With computer technology, the Internet and a host of online discount brokerages, anyone can quickly and easily buy and sell shares of stock from his home computer. Such transactions can, of course, result in a loss or a profit. In either case, when a stock is sold there are tax implications that must be recorded for filing with your annual personal income tax return.
Reporting the Sale of Stocks
You do not pay tax on the shares of stock you own until you sell them. Form 1040 Schedule D, "Capital Gains and Losses," is used to report income and losses for stock transactions. Six columns are given on the form to report a transaction: a description (100 shares of XYZ), the date you purchased the shares, the date you sold the shares, the price you received for selling the shares, the price (cost) you paid to buy the shares and the gain or loss from the transaction (subtract the cost from the price received for selling the shares). Space is provided for recording up to five transactions. If you've made more transactions than that, fill out and attach Schedule D-1, which has additional space.
Short-Term and Long-Term Capital Gains/Losses
Schedule D has two sections, or parts, where stock transactions are reported. Both are similar, except that Part I is where you list stock sales that you held for less than one year, and Part II is for stock sales that you held for more than one year. These are called short-term and long-term capital gains (or losses).
Reporting Options Trades
"Call" and "put" options transactions are also reported on Schedule D. Again, use Part I for short-term transactions and Part II for long-term transactions. Unlike stocks, options contracts have expiration dates. When an options contract is not exercised, its value becomes completely worthless once the expiration date has passed. The Internal Revenue Service treats worthless options as though they were sold for zero dollars on their expiration date, and therefore, are reported as a loss.

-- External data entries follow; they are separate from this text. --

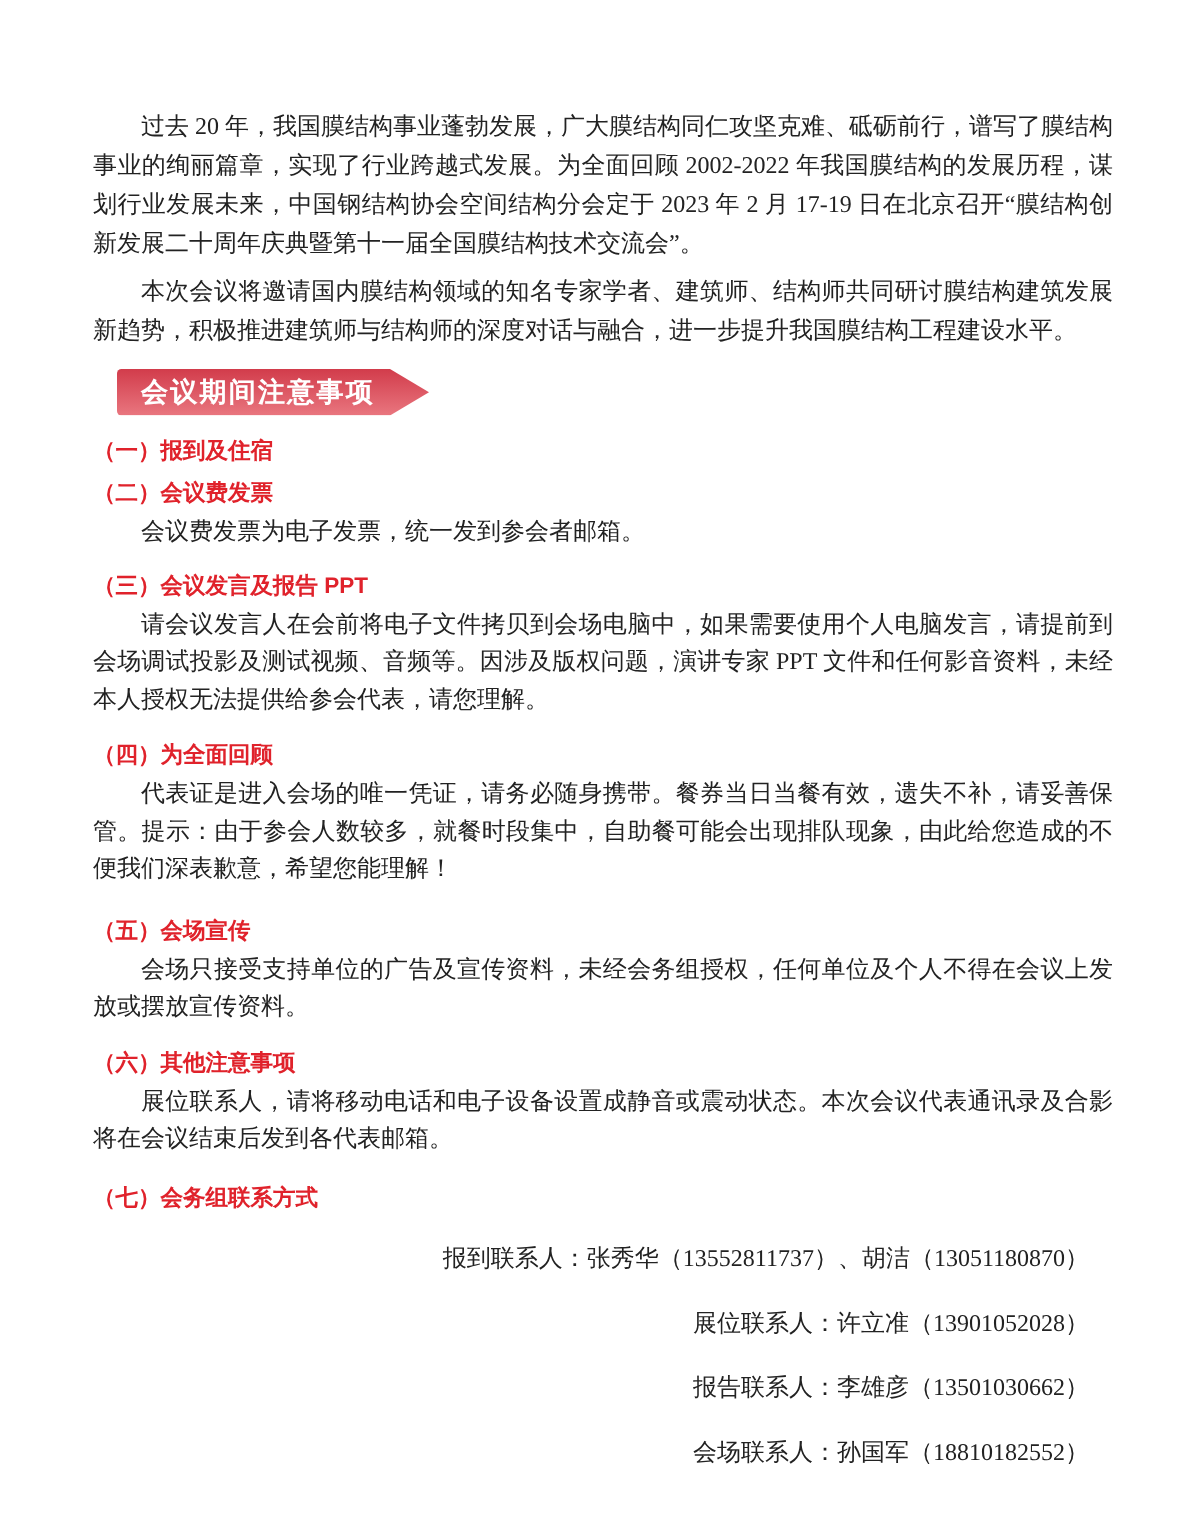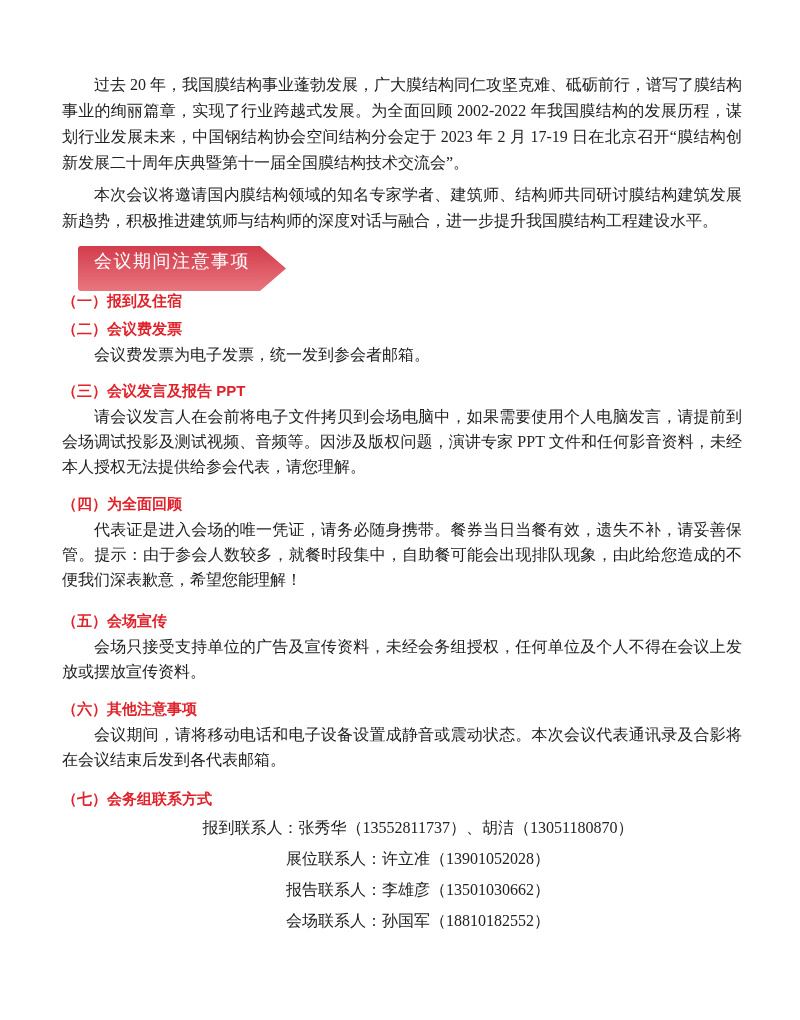--- a/index.html
+++ b/index.html
@@ -29,26 +29,26 @@
     color: #222222;
   }
   .para.second { margin-top: 6px; }
 
   .banner-wrap {
     height: 31px;
     margin: 12px 0 0 16px;
   }
   .banner {
     display: inline-block;
-    height: 45px;
+    height: 31px;
     line-height: 31px;
     padding: 0 36px 0 16px;
     color: #ffffff;
     font-family: "Liberation Sans", "DejaVu Sans", sans-serif;
-    font-weight: normal;
+    font-weight: bold;
     font-size: 18px;
     letter-spacing: 1.5px;
     background: linear-gradient(180deg, #d23c4b 0%, #e9767f 100%);
     clip-path: polygon(0 0, calc(100% - 26px) 0, 100% 50%, calc(100% - 26px) 100%, 0 100%);
     border-radius: 3px 0 0 3px;
   }
 
   .sec-h {
     margin: 12px 0 2px 0;
     font-size: 15px;
@@ -67,25 +67,25 @@
 
   .sec-body p {
     margin: 0;
     font-size: 16px;
     line-height: 25px;
     text-align: justify;
     text-indent: 2em;
     color: #222222;
   }
   .contacts p {
-    margin: 4px;
+    margin: 16px;
     font-size: 16px;
     line-height: 27px;
     text-indent: 2em;
-    text-align: center;
+    text-align: right;
     color: #222222;
   }
 </style>
 </head>
 <body>
 
 <div class="page">
 
   <p class="para">过去 20 年，我国膜结构事业蓬勃发展，广大膜结构同仁攻坚克难、砥砺前行，谱写了膜结构事业的绚丽篇章，实现了行业跨越式发展。为全面回顾 2002-2022 年我国膜结构的发展历程，谋划行业发展未来，中国钢结构协会空间结构分会定于 2023 年 2 月 17-19 日在北京召开“膜结构创新发展二十周年庆典暨第十一届全国膜结构技术交流会”。</p>
   <p class="para second">本次会议将邀请国内膜结构领域的知名专家学者、建筑师、结构师共同研讨膜结构建筑发展新趋势，积极推进建筑师与结构师的深度对话与融合，进一步提升我国膜结构工程建设水平。</p>
@@ -111,21 +111,21 @@
     <p>代表证是进入会场的唯一凭证，请务必随身携带。餐券当日当餐有效，遗失不补，请妥善保管。提示：由于参会人数较多，就餐时段集中，自助餐可能会出现排队现象，由此给您造成的不便我们深表歉意，希望您能理解！</p>
   </div>
 
   <h3 class="sec-h mt18"><span class="num">（五）</span><span class="ttl">会场宣传</span></h3>
   <div class="sec-body">
     <p>会场只接受支持单位的广告及宣传资料，未经会务组授权，任何单位及个人不得在会议上发放或摆放宣传资料。</p>
   </div>
 
   <h3 class="sec-h mt14"><span class="num">（六）</span><span class="ttl">其他注意事项</span></h3>
   <div class="sec-body">
-    <p>会议期间，请将移动电话和电子设备设置成静音或震动状态。本次会议代表通讯录及合影将在会议结束后发到各代表邮箱。</p>
+    <p>展位联系人，请将移动电话和电子设备设置成静音或震动状态。本次会议代表通讯录及合影将在会议结束后发到各代表邮箱。</p>
   </div>
 
   <h3 class="sec-h mt16"><span class="num">（七）</span><span class="ttl">会务组联系方式</span></h3>
   <div class="contacts">
     <p>报到联系人：张秀华（13552811737）、胡洁（13051180870）</p>
     <p>展位联系人：许立准（13901052028）</p>
     <p>报告联系人：李雄彦（13501030662）</p>
     <p>会场联系人：孙国军（18810182552）</p>
   </div>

Many large corporations share their profits with their stockholders by periodically issuing dividends. A "ex-dividend" date is set in which anyone owning shares of stock in the company on that date qualifies to receive a dividend, even if they sell all their shares the very next day. The amount of dividend you will receive depends on the number of shares of stock you own and the amount per share the company is paying. At the end of the year, the company will send you a Form 1099-DIV. The amount shown in box 1a is the amount of ordinary dividends paid to you. Report this figure on your IRS Form 1040 Line 9a. If the total is over $1,500 you must also fill in and attach Schedule B, "Interest and Ordinary Dividends."